Decriminalization: A Step in the Right Direction
The illegality of cannabis is outrageous, an impediment to full utilization of a drug which helps produce the serenity and insight, sensitivity and fellowship so desperately needed in this increasingly mad and dangerous world. -- Carl Sagan
If the words “life, liberty and the pursuit of happiness” don’t include the right to experiment with your own consciousness, then the Declaration of Independence isn’t worth the hemp it was written on. -- Terence McKenna
It doesn’t take an expert to see that things are very wrong with the current legal status of cannabis. Our government says there is no accepted medical use for it, yet it holds a patent (#6630507) for medicinal use of cannabinoids as antioxidants and neuroprotectants, and it distributes canisters of rolled joints to a few select patients in the Compassionate Use Program.
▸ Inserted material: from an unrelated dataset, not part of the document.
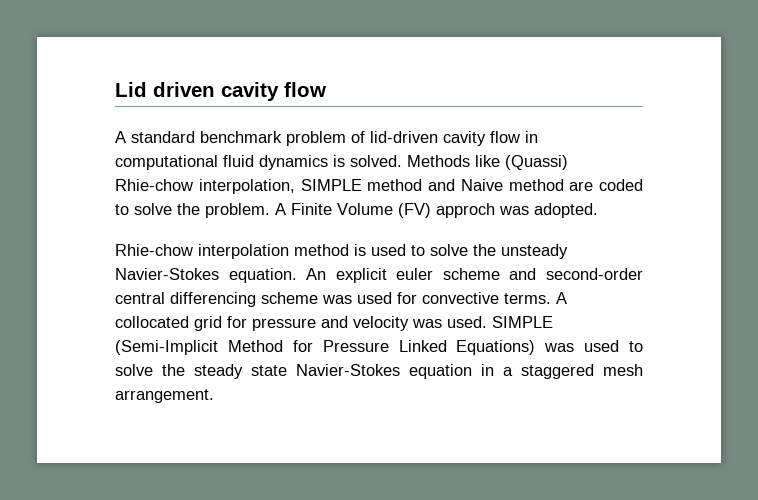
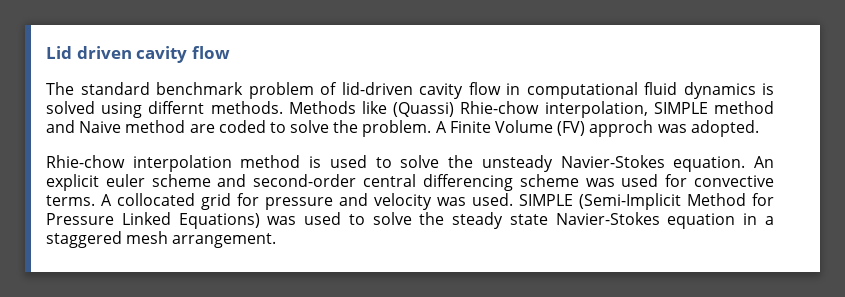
[115,131,126,143] A -> [46,82,74,95] The
[350,155,402,167] solved. -> [46,101,283,118] solved using differnt methods.

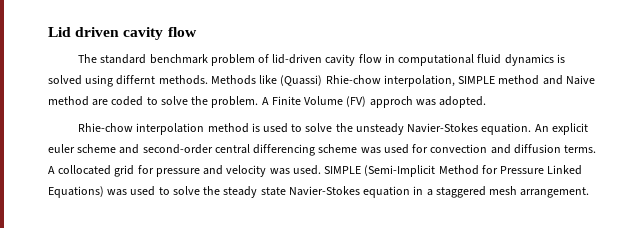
[693,175,774,187] convective -> [430,144,561,154] convection and diffusion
Sativex, a whole plant extract that is administered sublingually, is being approved in other countries as a prescription drug, but not in the United States. Our government says it needs proof that marijuana is in fact therapeutic, though it makes this impossible to prove, with its monopoly on substandard plant material from the one FDA-approved farm in Mississippi, and the maze of federal approval required for research to proceed. FDA requires NIDA to sign off on cannabis studies, a hoop that no other drug researchers need jump through.